In February 2022, the Civil Contract majority engineered an ad hoc commission with a friendly arithmetic: seven of eleven seats for itself, four dangled to the opposition. Both Hayastan and Pativ Unem refused to legitimize a foregone conclusion—a body built to launder Prime Minister Nikol Pashinyan’s wartime record, not interrogate it. Civil Contract pressed on. Chair Andranik Kocharyan ran the process; the commission wrapped this spring and promised publication in September, to coincide with the five-year mark of the war.

Report submitted. Debate expected. And then—Simonyan’s trapdoor.

On Wednesday, the Speaker declared there were “no legal grounds” to add the report to the agenda, suddenly discovering an 18-month cap on ad hoc commissions. How convenient that a clock no one mentioned while the commission was useful becomes decisive the second its findings are due to face public scrutiny. Kocharyan himself disputes the interpretation and says he met the deadlines.
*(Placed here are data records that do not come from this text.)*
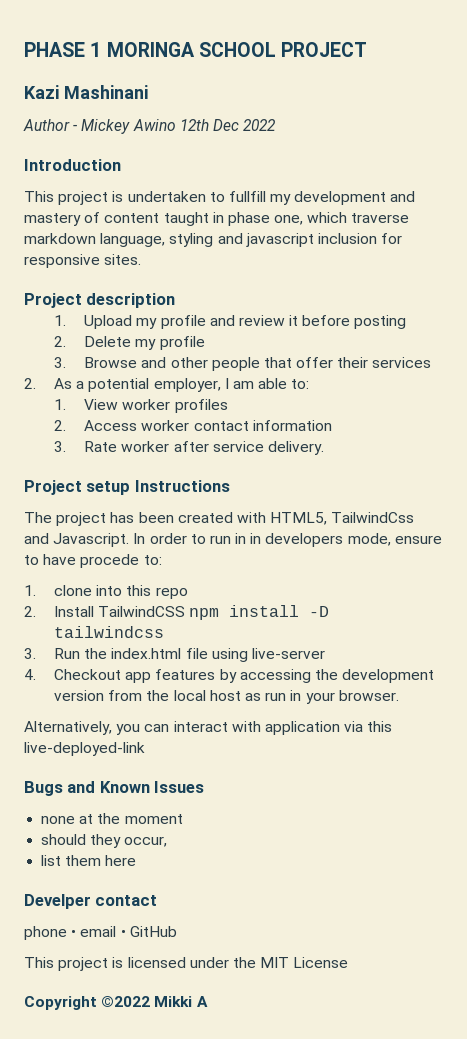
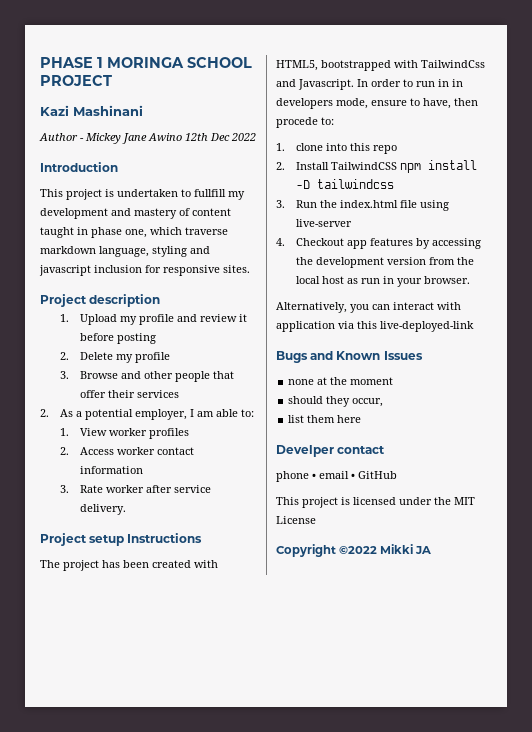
- Author - Mickey Awino 12th Dec 2022
+ Author - Mickey Jane Awino 12th Dec 2022
- The project has been created with HTML5, TailwindCss and Javascript.
+ The project has been created with HTML5, bootstrapped with TailwindCss and Javascript.
- In order to run in in developers mode, ensure to have procede to:
+ In order to run in in developers mode, ensure to have, then procede to:
- Copyright ©2022 Mikki A
+ Copyright ©2022 Mikki JA

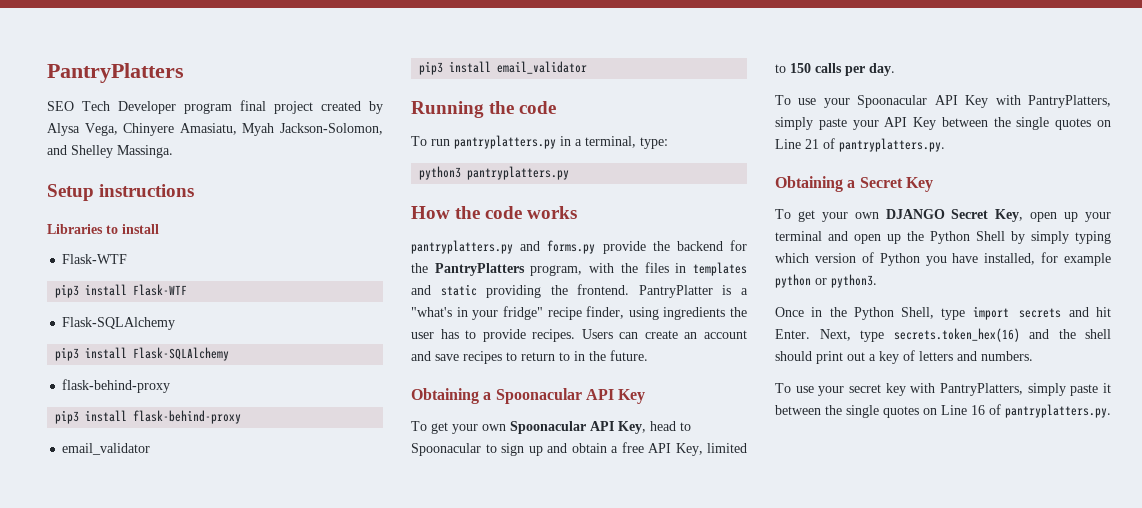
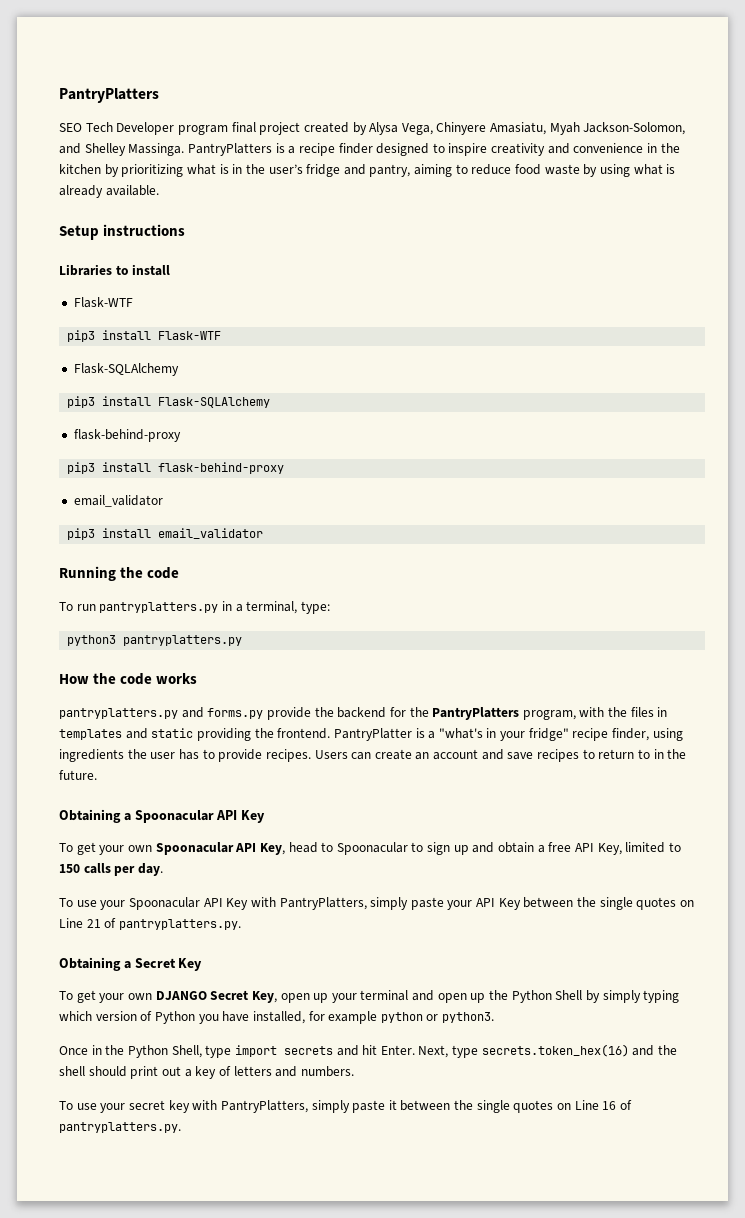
+ PantryPlatters is a recipe finder designed to inspire creativity and convenience in the kitchen by prioritizing what is in the user’s fridge and pantry, aiming to reduce food waste by using what is already available.

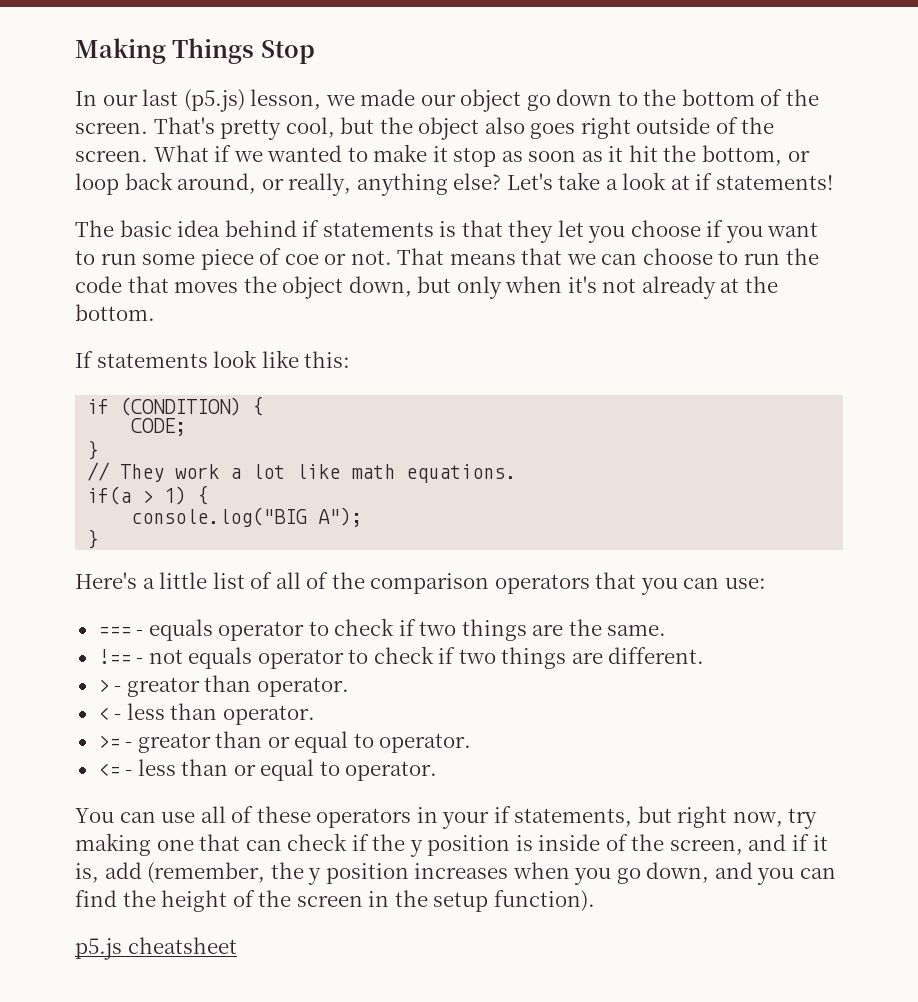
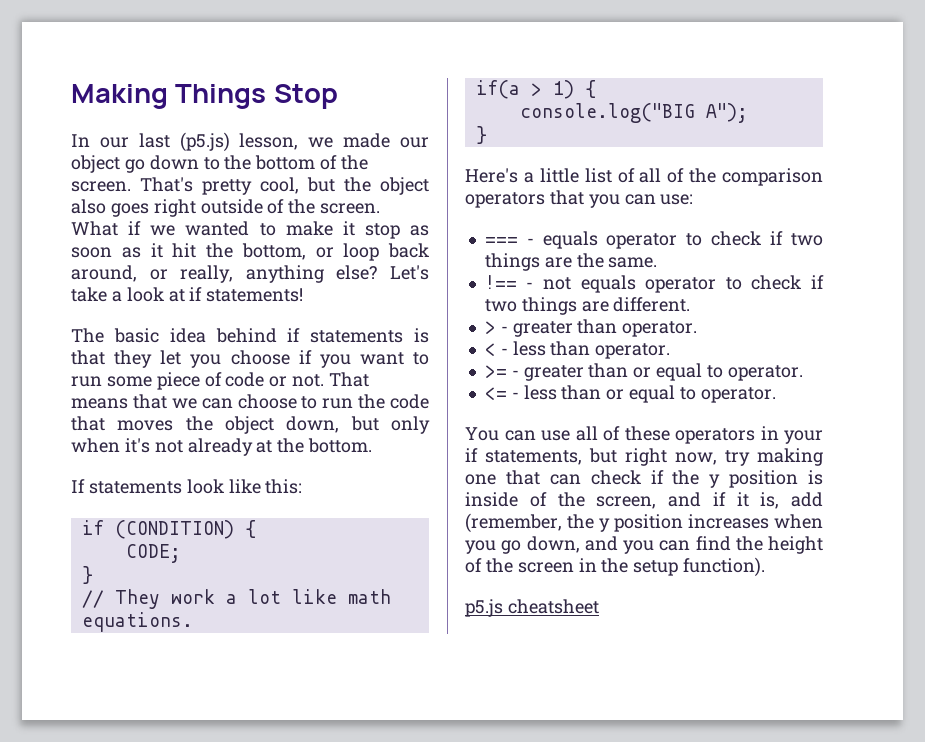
- The basic idea behind if statements is that they let you choose if you want to run some piece of coe or not.
+ The basic idea behind if statements is that they let you choose if you want to run some piece of code or not.
- > - greator than operator.
+ > - greater than operator.
- >= - greator than or equal to operator.
+ >= - greater than or equal to operator.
Simonyan shrugs and hints the report will appear in some “different format.” Translation: buried, buffered, or bled of consequence.

Let’s be clear about what’s being dodged. Civil Contract promised answers about why Armenia lost a six-week war in which at least 3,800 Armenian soldiers died, what the government and military did and failed to do, and what “preparedness” meant before the shooting started. Instead of answers, we get procedure as a shield and “format” as a fig leaf. The party that boasts of radical transparency is now telling citizens to accept a locked door and be grateful for a peephole.

The timing makes the stunt even more insulting. In late August, Pashinyan admitted he rejected a 2019 settlement plan brokered by the U.S., Russia, and France—then claimed accepting it would have cost Armenia its statehood. Civil Contract insists blame belongs to former presidents Robert Kocharyan and Serzh Sargsyan, as if a decade-old prehistory absolves the leadership that actually held power in 2020. Now the one document designed—however imperfectly—to test those claims is kept off the floor by a technicality weaponized at the eleventh hour.

This is not governance; it’s evasion dressed up as compliance. It’s the opposite of accountability: a majority manufactures a process, starves it of legitimacy, and, when even that controlled process produces something real, smothers it with rules it ignored until the outcome became inconvenient.

Call it what it is: a gag order on public memory. Civil Contract cannot posture as the party of sunlight while switching off the lights whenever the truth approaches the lectern. If the report vindicates them, they should welcome the debate. If it doesn’t, the public has the right—indeed the obligation—to read it, argue it, and demand consequences.

It is Artsakh, not some euphemism to be retired at the regime’s convenience. And it is the Armenian people, not Civil Contract’s legal word games, who get the last word on what happened in 2020. Release the report—on the record, on the floor, and in full.